Lynn, Mass.: Mrs. Eddy as Author, Teacher, Founder
A treasured photo
Mary Glover (the future Mary Baker Eddy) bought this house on Broad Street, Lynn, Massachusetts, in 1875, as she was completing the manuscript of Science and Health. Mrs. Eddy framed a print of this treasured photo, taken about 1880, and nearly three decades later kept it near her desk where she could easily see it. It was the first home she had ever purchased. The man sitting in the upstairs window is her husband, Asa Gilbert Eddy.
A major restoration
Longyear Museum acquired this historically important house in 2006 through special donations. A major restoration is in the planning stage. Researchers have peeled back layers of wallpaper and flooring, scraped and analyzed paint samples and floor finishes, charted the original placement of walls, windows, stairs, and heating ducts. Longyear is learning new things about how the house looked when Mrs. Eddy occupied it.
Visitors to the house today will encounter an unfurnished “construction zone” as Longyear prepares for a major restoration.
True colors
The exterior of the house at Lynn will eventually be restored to the vibrant colors Mrs. Eddy would have seen when she and her husband, Asa Gilbert Eddy, lived there. The authentic restoration of exterior and interior details, based on new research by Longyear, may alter some perceptions of Mrs. Eddy’s life at that period, showing that her house was not a dull gray, but full of color within and without.
A garden on the outskirts of Lynn
Behind the house on Broad Street is a small, shaded garden. When Mrs. Eddy lived here, however, this open area was densely crowded with several other houses, and Broad Street was a bustling thoroughfare in what was at that time the booming shoe-manufacturing city of Lynn.
Up to the third floor
The staircase winds upward from the front hall to the rooms under the eaves on the third floor , and to the isolated room used by Mrs. Eddy as her study. We now know that this staircase was moved from another location, and that these third-floor rooms had some heat through a central hot-air duct.

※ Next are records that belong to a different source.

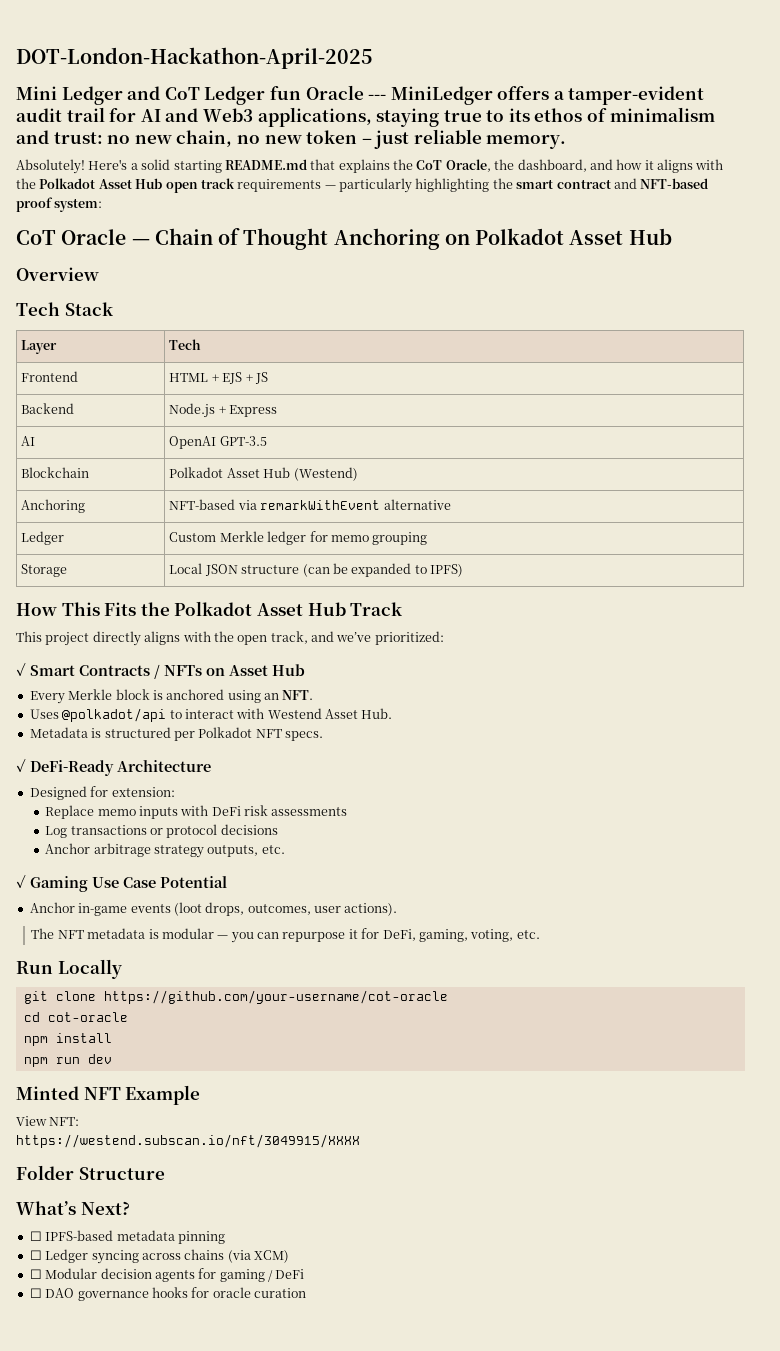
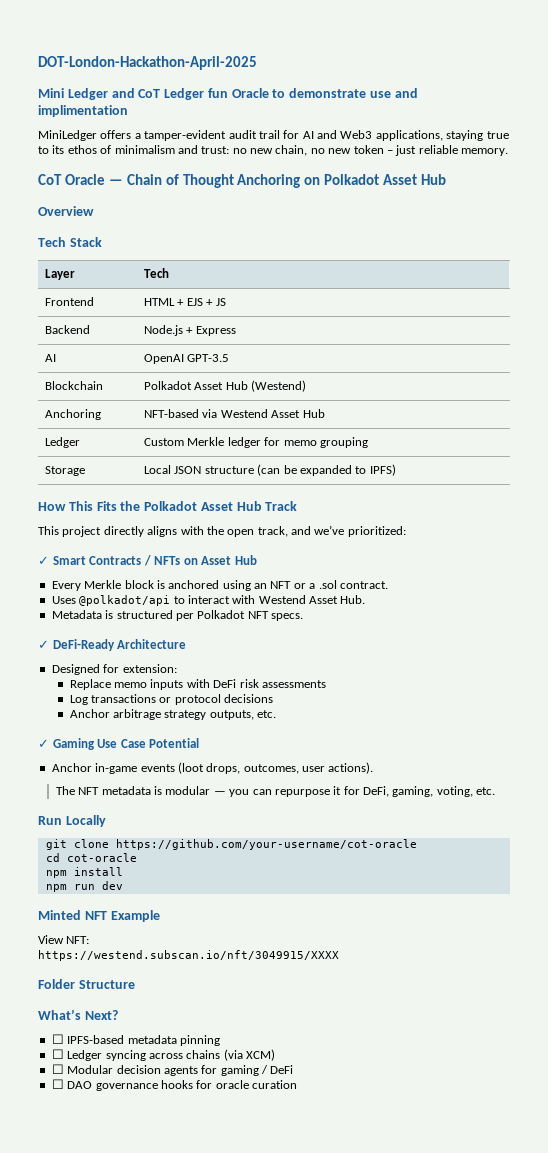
- Mini Ledger and CoT Ledger fun Oracle --- MiniLedger offers a tamper-evident audit trail for AI and Web3 applications, staying true to its ethos of minimalism and trust: no new chain, no new token – just reliable memory.
+ Mini Ledger and CoT Ledger fun Oracle to demonstrate use and implimentation
+ MiniLedger offers a tamper-evident audit trail for AI and Web3 applications, staying true to its ethos of minimalism and trust: no new chain, no new token – just reliable memory.
- Absolutely! Here's a solid starting README.md that explains the CoT Oracle, the dashboard, and how it aligns with the Polkadot Asset Hub open track requirements — particularly highlighting the smart contract and NFT-based proof system:
- Anchoring | NFT-based via remarkWithEvent alternative
+ Anchoring | NFT-based via Westend Asset Hub
- Every Merkle block is anchored using an NFT.
+ Every Merkle block is anchored using an NFT or a .sol contract.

Attic room under the skylight
In 1875 in this small attic room under a skylight in the roof, the Discoverer of Christian Science wrote the pages that completed the Christian Science textbook and painstakingly proofread and corrected the printer’s galley sheets. By year’s end the first edition of Science and Health by Mary B. Glover was published.
Becoming Mrs. Eddy
In this house Mary B. Glover and Asa Gilbert Eddy were married on New Year’s Day, 1877. Years later Mrs. Eddy wrote: “Very sacred to me are the memories that cluster around my old home, the earthly dwelling where Science and Health was written — where my husband, Dr. Eddy, and I instituted the Christian Scientists’ Home, and passed many happy hours in prayer to God — and work for man” (Mary Baker Eddy, Speaking for Herself, Boston: The Writings of Mary Baker Eddy, 2002, p. 105).
Where history was made
In this home, classes on Christian Science healing were taught, and on July 4, 1876, an association of Christian Science students was formed at the direction of their teacher, Mary Baker Eddy. Here Mrs. Eddy founded the Church of Christ (Scientist) in 1879, and answered the call to become its Pastor. In the parlor she conducted the earliest classes of the Massachusetts Metaphysical College, chartered in January 1881.
Taking leave of Lynn
In January 1882, the Eddys took their final leave of Lynn and their house on Broad Street. Down the steps Mary Baker Eddy walked, as she set out for her great teaching work in Boston and beyond.